‘The Marvelous Mrs. Maisel’ Costume Designer Created the Look for a Comedian’s Swan Song (original) (raw)

In the series finale of Prime Video’s The Marvelous Mrs. Maisel, the eponymous Midge Maisel, played with Emmy-winning sparkle by Rachel Brosnahan, lands a big break appearing as a talk show guest on The Gordon Ford Show. For one of her last looks of the entire series, costume designer Donna Zakowska, also an Emmy winner, crafted a custom, gorgeous black gown fit for a comedy superstar.

Costume Sketch for The Marvelous Mrs. Maisel Courtesy of Amazon Studios

1.”Sometimes I love to do a collage technique,” Donna Zakowska explains of her sketch for this dress. “The photograph is vintage, from the ’50s. I have a few different techniques of sketching. But this is one in particular that I really wanted to have a feeling like a photograph, something that was more of an impression, a little bit more abstract, versus creating the absolute sketch with all the details. It was more about the feeling, and the black and white and then the pink [background] coming from behind, which was this shadow of pink that is always around Midge Maisel.”
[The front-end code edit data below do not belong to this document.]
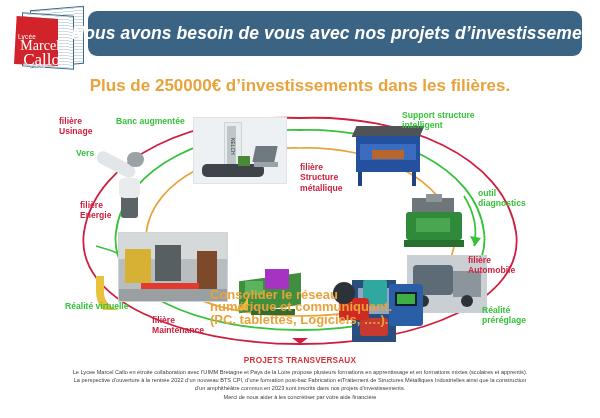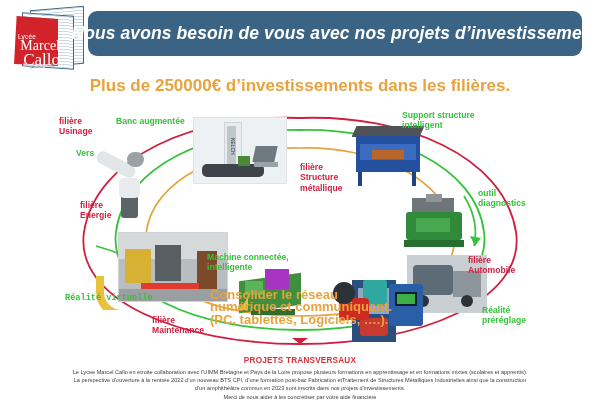--- a/index.html
+++ b/index.html
@@ -199,25 +199,23 @@
 Structure
 métallique</div>
   <div class="lbl green" style="left:390px;top:10px;margin-left:12px;">Support structure
 intelligent</div>
   <div class="lbl green" style="left:478px;top:88px;">outil
 diagnostics</div>
   <div class="lbl red" style="left:468px;top:155px;">filière
 Automobile</div>
   <div class="lbl green" style="left:482px;top:205px;">Réalité
 préréglage</div>
-  <div class="lbl green" style="left:207px;top:152px;">Machine connectée,
-intelligente</div>
   <div class="lbl red" style="left:152px;top:215px;">filière
 Maintenance</div>
-  <div class="lbl green" style="left:65px;top:193px;font-family:Liberation Mono, monospace;">Réalité virtuelle</div>
+  <div class="lbl green" style="left:65px;top:201px;">Réalité virtuelle</div>
 
   <div id="center-note">Consolider le réseau numérique et communiquant. (PC, tablettes, Logiciels, ….).</div>
 </div>
 
 <div id="pt">PROJETS TRANSVERSAUX</div>
 <div id="foot">
   <div>Le Lycee Marcel Callo en étroite collaboration avec l’UIMM Bretagne et Pays de la Loire propose plusieurs formations en apprentissage et en formations mixtes (scolaires et apprentis).</div>
   <div>La perspective d’ouverture à la rentrée 2022 d’un nouveau BTS CPI, d’une formation post-bac Fabrication etTraitement de Structures Métalliques Industrielles ainsi que la construction</div>
   <div>d’un amphithéâtre commun en 2023 sont inscrits dans nos projets d’investissements.</div>
   <div>Merci de nous aider à les concrétiser par votre aide financière</div>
2. Zakowska has developed a very close relationship with Maisel’s creators, Amy Sherman-Palladino and Daniel Palladino. “I instinctively have a sense of what they are thinking,” she says. “I knew this was a parting dress in its own way, and yet it was something that she was supposed to have bought. So it couldn’t be overly designed. The simplicity and the elegance of this last look was very, very important to me.”

3. Getting the silhouette right was all about playing with subtleties for Zakowska. “The shape of it was sort of early ’60s — the full skirt, but not that full,” she says. Her favorite dresses of Midge’s, she explains, “were a little bit like party dresses: elegant but simple. It was important that it had an impact reminiscent of what we’ve seen her in before, but went one step higher.”
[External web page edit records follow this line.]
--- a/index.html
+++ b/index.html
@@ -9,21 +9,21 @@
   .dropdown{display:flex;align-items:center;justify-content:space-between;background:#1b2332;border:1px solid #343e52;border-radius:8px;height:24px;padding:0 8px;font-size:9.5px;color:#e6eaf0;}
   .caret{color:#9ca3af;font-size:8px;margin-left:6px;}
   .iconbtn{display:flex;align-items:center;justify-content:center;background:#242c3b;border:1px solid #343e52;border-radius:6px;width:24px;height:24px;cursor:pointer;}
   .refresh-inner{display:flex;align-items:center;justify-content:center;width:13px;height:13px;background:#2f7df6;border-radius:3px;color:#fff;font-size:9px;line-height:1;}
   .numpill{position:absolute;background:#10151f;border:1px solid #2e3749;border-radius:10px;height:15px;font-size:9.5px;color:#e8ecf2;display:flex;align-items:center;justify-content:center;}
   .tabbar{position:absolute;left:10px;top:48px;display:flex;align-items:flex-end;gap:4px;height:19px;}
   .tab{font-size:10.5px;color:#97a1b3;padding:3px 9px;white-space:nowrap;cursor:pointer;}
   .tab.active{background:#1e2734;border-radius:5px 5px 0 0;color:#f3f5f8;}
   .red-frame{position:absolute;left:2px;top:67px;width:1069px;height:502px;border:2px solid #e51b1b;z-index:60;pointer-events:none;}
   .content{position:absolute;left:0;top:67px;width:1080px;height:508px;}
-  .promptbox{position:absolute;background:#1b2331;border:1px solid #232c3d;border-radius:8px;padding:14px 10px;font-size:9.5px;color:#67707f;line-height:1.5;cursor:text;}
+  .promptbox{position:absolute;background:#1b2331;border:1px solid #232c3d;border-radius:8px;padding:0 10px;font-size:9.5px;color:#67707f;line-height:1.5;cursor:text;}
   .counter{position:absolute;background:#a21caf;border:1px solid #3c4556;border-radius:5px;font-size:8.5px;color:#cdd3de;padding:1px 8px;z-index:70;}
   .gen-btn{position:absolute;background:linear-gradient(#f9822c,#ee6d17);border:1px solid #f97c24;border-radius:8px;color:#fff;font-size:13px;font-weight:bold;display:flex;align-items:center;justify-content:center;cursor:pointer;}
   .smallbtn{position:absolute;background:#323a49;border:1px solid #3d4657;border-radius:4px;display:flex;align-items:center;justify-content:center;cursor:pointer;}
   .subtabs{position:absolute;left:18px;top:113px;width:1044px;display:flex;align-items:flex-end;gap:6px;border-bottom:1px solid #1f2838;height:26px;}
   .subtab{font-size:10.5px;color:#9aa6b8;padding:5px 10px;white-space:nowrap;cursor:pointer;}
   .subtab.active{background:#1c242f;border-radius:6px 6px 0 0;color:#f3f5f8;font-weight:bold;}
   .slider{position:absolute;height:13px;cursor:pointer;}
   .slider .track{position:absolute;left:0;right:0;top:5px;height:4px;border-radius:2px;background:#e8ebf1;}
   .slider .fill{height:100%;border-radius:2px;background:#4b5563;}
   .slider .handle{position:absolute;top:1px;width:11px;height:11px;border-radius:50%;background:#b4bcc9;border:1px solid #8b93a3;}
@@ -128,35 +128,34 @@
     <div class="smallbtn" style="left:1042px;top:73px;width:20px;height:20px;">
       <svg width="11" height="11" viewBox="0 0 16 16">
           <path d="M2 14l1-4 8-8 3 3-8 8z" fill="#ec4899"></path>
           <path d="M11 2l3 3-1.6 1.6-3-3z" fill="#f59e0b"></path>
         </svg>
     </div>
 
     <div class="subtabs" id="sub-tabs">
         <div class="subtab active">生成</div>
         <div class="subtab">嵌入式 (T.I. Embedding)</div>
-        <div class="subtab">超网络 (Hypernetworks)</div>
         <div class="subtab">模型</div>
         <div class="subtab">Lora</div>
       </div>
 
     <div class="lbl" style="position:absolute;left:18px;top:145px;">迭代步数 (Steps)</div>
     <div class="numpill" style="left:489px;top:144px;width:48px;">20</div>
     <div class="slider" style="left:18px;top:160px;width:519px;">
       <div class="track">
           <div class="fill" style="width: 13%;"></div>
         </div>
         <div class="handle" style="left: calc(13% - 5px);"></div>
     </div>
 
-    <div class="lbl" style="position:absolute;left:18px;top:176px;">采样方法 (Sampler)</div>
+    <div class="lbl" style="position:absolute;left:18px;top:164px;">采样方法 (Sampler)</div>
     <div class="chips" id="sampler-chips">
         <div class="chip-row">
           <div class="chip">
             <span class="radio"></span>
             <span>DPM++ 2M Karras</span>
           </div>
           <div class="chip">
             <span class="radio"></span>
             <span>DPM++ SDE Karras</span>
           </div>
The Marvelous Mrs. Maisel Still Philippe Antonello/Amazon Studios

4. For Zakowska, it was crucial to get the neckline of the gown right, “because I wanted to highlight Rachel’s face — she has this beautiful skin, and I wanted it to be very open, so that your focus was on her.” While the dress recalls some of Midge’s previous performance looks, “I pushed the neckline being much more open and more dramatic than I had in any of the other performance dresses, because I felt this last dress is really about the last time we see her performing, the last time she is Midge Maisel.”

5. An understructure was created to help the dress hold its shape, Zakowska says, “like a Victorian dress, so that [it] really keeps its sculptural form. For me, it’s always about three elements: simple, elegant and playful.”

6. “The most important thing for the dress was the fabric,” Zakowska says, explaining that she examined over 200 swatches of black silk to find the right material. “This particular one is Italian, [and] had both a shiny and a matte quality.” She adds: “Finding that particular black silk became a big part of the process to me, because it really was the beginning of the palette.”

The Marvelous Mrs. Maisel Still Philippe Antonello/Amazon Studios

7. Midge is barely wearing any jewelry, Zakowska notes, explaining: “The gold bow basically becomes the jewelry.”

8. The focal point of the dress is the bow, which “is one of the images that became very much reminiscent of Midge Maisel, and of her look,” Zakowska explains. To elevate the bow for her finale gown, she approached it in a new way by beading it. To keep it true to the character, Zakowska used “gold sequins, but not having them be really shiny, more of a matte gold.” To Zakowska, that reflected “the idea of what her success would be. She was going to reach this level of success — you had to feel that at the end. But she was going to do it in a subtle, celebratory way.”